Mask R-CNN 复现笔记

目录

先跑一跑

论文看了有一些了,接下来必须动手干活。首先想到的就是科研传统手艺——复现。我比较想要复现Mask R-CNN这一篇。

在自己写(其实我是希望网络本身也手搓,但是还是要一步一步来)之前,首先想要先跑一跑写好的代码和与训练模型来对Mask R-CNN有一个感性认识。

我首先尝试的是直接运行论文提供的代码,然而毕竟是七年前的工作,使用的环境过于古老,再加上难绷的Caffe,我没有成功运行这个项目。

不过还好找到了一个比较新而且配置更简明的版本,只需要跟着它的教程来配就可以了。我使用的是python 3.6虚拟环境。不过它的requirements.txt写得过于宽松,在配置包的时候会下载很新的包导致依赖上的问题。我把requirements.txt修改成了这样:

numpy
scipy
Pillow
cython
matplotlib
scikit-image
tensorflow==1.13.1
keras==2.0.8
opencv-python==3.4.13.47
h5py==2.10.0
imgaug
IPython[all]

这样就不会出问题了。不过也可以发现这个版本使用的是tensorflow,不过不用着急,我打算接下来就用pytorch来重新实现它。

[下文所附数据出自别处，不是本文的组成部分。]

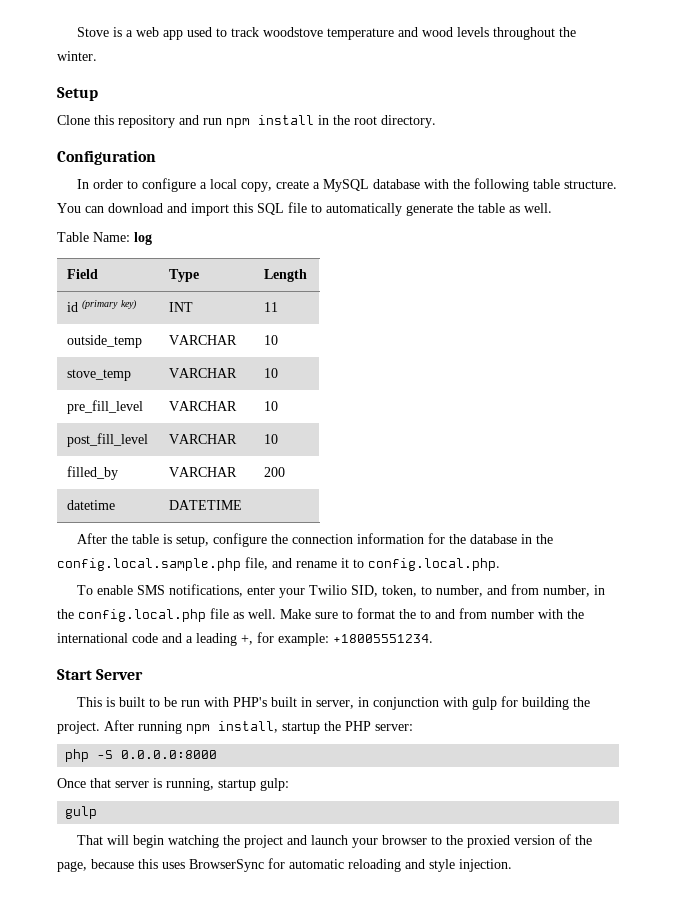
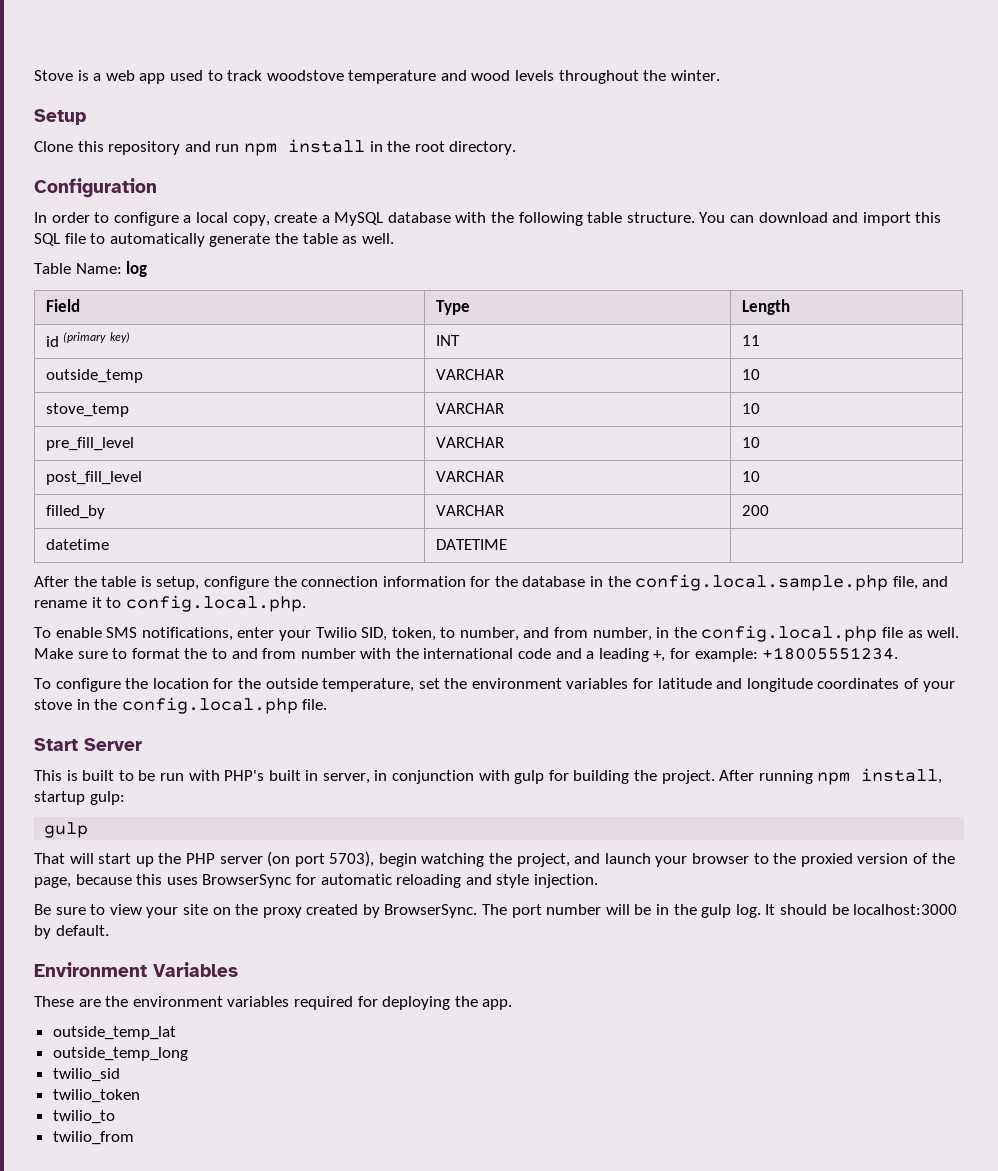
+ To configure the location for the outside temperature, set the environment variables for latitude and longitude coordinates of your stove in the config.local.php file.
- After running npm install, startup the PHP server:
- php -S 0.0.0.0:8000
- Once that server is running, startup gulp:
+ After running npm install, startup gulp:
  gulp
- That will begin watching the project and launch your browser to the proxied version of the page, because this uses BrowserSync for automatic reloading and style injection.
+ That will start up the PHP server (on port 5703), begin watching the project, and launch your browser to the proxied version of the page, because this uses BrowserSync for automatic reloading and style injection.
+ Be sure to view your site on the proxy created by BrowserSync. The port number will be in the gulp log. It should be localhost:3000 by default.
+ Environment Variables
+ These are the environment variables required for deploying the app.
+ outside_temp_lat
+ outside_temp_long
+ twilio_sid
+ twilio_token
+ twilio_to
+ twilio_from

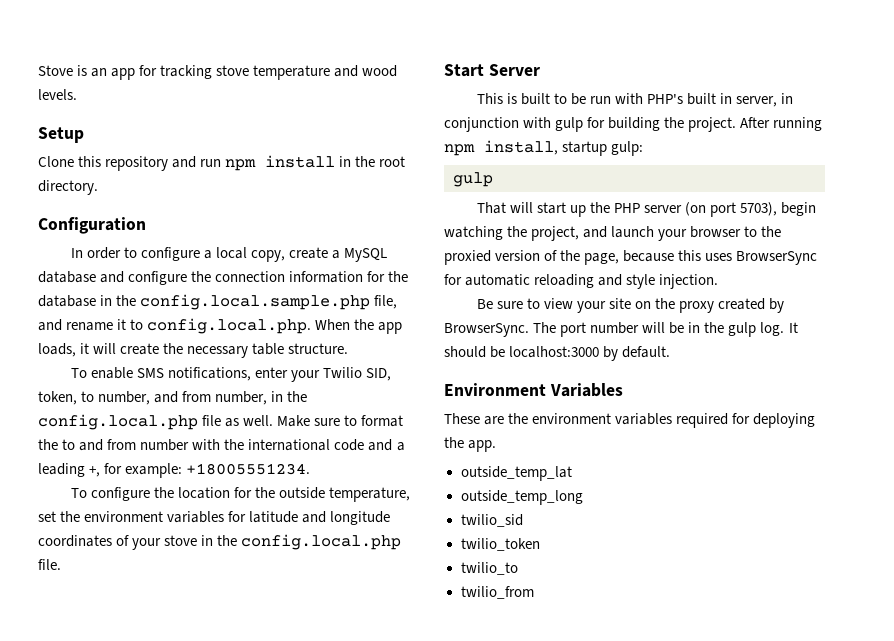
- Stove is a web app used to track woodstove temperature and wood levels throughout the winter.
+ Stove is an app for tracking stove temperature and wood levels.
- In order to configure a local copy, create a MySQL database with the following table structure. You can download and import this SQL file to automatically generate the table as well.
- Table Name: log
- Field | Type | Length
- id (primary key) | INT | 11
- outside_temp | VARCHAR | 10
- stove_temp | VARCHAR | 10
- pre_fill_level | VARCHAR | 10
- post_fill_level | VARCHAR | 10
- filled_by | VARCHAR | 200
- datetime | DATETIME |
- After the table is setup, configure the connection information for the database in the config.local.sample.php file, and rename it to config.local.php.
+ In order to configure a local copy, create a MySQL database and configure the connection information for the database in the config.local.sample.php file, and rename it to config.local.php. When the app loads, it will create the necessary table structure.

该项目仓库release处提供的预训练模型直接放在项目根目录就可以。

因为我们要用coco训练级,所以还需要安装pycocotools,不再赘述。

运行 samples/demo.ipynb ,效果是这样的:

效果还是非常美丽的。七八年前就已经有这样的技术了,令人感叹。当然只是跑通代码完全没有用,接下来尝试用 pytorch 来复现它。(注意,这里并没有网络本身的复现,只是熟悉pytorch使用的练习代码)

再写一写

pytorch 官方教程给了一个使用Faster/Mask R-CNN实现行人检测的例子。

另有 torchvision.models

由于原教程已经十分详尽,我在这里仅进行转载和注解。

Defining the Dataset

The reference scripts for training object detection, instance segmentation and person keypoint detection allows for easily supporting adding new custom datasets. The dataset should inherit from the standard torch.utils.data.Dataset class, and implement __len__ and __getitem__.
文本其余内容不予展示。